Irresolute for an instant to which party to devote his unscrupulous attention, he returned mechanically to his old position. Ere long, however, his anxiety to hear the mysterious communications proceeding between the landholder and his friend overbalanced his delight in penetrating the theological secrets of the priests. He turned once more, but to his astonishment the objects of his curiosity had disappeared. He stepped to the outside of the portico and looked for them in every direction, but they were nowhere to be seen. Peevish and disappointed, he returned as a last resource to the pillar where he had left the priests, but the time consumed in his investigations after one party had been fatal to his reunion with the other. The churchmen were gone.
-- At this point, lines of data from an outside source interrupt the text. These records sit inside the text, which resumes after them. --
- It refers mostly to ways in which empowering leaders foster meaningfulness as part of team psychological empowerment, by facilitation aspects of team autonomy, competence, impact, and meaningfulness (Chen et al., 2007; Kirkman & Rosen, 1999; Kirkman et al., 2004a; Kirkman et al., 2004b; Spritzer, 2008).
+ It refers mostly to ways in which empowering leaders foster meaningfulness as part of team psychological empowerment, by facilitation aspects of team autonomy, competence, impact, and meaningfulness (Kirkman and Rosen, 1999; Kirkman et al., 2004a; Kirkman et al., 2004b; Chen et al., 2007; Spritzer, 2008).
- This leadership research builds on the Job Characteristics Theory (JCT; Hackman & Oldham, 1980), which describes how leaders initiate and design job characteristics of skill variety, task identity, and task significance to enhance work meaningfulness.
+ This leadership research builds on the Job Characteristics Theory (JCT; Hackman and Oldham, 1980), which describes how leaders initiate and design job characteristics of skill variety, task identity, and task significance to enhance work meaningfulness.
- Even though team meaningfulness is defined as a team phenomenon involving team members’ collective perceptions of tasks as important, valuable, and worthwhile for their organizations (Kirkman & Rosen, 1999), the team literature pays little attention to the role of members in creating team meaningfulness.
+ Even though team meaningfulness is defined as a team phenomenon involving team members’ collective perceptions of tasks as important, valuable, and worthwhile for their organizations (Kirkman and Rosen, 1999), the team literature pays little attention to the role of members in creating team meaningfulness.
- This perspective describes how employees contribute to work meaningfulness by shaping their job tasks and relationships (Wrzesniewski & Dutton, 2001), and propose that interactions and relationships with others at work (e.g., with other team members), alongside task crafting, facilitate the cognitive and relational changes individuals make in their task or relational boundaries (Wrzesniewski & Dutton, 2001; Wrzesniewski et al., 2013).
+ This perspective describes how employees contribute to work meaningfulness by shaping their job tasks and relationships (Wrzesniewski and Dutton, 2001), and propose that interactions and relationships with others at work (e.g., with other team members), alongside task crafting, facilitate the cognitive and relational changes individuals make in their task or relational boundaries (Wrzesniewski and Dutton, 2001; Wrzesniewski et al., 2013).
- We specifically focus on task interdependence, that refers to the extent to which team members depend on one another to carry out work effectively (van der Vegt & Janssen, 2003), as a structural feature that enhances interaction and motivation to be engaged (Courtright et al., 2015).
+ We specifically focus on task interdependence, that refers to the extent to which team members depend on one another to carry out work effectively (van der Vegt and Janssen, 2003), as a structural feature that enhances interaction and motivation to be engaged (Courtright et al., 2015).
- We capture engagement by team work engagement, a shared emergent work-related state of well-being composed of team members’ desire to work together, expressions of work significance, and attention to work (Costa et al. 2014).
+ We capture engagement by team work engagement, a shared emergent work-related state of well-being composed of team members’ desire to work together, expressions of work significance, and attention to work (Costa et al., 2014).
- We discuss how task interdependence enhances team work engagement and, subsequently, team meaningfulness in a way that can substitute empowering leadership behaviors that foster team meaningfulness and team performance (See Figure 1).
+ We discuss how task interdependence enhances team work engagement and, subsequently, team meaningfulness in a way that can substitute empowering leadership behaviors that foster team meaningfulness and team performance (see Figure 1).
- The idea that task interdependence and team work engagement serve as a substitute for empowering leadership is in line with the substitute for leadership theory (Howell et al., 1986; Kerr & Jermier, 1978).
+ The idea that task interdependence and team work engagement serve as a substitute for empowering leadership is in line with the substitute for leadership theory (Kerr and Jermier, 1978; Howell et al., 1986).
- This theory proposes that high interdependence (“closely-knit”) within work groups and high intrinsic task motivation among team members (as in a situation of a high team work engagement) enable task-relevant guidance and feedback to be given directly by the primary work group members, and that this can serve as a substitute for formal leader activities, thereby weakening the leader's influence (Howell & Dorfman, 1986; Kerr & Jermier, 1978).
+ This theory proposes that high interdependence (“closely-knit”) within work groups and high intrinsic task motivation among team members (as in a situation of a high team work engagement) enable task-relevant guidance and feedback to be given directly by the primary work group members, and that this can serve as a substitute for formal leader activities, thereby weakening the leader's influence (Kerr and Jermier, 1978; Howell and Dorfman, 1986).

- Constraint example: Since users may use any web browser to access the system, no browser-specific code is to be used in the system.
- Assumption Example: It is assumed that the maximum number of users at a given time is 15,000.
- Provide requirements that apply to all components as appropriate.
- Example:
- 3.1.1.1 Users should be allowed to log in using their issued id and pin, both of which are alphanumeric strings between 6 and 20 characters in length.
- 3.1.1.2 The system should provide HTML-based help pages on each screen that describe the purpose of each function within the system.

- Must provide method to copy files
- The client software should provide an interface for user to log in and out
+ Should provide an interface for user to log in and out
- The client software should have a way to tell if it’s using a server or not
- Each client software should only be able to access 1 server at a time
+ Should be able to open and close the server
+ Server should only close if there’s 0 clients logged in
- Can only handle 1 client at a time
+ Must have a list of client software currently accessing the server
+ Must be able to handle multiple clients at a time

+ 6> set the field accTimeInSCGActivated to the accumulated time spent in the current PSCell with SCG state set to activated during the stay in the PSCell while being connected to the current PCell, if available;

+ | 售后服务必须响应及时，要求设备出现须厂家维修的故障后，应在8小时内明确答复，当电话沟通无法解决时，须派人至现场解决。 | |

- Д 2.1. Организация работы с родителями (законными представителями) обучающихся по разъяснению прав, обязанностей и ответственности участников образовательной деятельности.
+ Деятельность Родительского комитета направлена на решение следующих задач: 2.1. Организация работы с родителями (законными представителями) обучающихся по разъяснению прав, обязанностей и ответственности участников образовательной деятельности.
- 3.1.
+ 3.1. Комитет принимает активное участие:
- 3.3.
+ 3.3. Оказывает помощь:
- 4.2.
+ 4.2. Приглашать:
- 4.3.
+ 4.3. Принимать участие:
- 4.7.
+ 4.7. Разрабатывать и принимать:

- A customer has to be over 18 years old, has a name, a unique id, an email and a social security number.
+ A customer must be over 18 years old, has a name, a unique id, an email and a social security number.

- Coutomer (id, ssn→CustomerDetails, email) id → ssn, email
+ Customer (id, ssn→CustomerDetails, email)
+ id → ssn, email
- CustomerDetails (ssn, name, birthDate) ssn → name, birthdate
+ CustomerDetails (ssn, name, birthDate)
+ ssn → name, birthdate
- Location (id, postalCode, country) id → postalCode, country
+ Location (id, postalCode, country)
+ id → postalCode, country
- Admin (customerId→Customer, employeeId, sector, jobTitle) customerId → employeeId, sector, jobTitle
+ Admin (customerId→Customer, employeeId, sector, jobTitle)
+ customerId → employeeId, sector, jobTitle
Sufficiently punished for his curiosity by his disappointment, the bailiff walked doggedly off towards the Pincian Hill. Had he turned in the contrary direction, towards the Basilica of St. Peter, he would have found himself once more in the neighbourhood of the landholder and his remarkable friend, and would have gained that acquaintance with the subjects of their conversation, which we intend that the reader shall acquire in the course of the next chapter.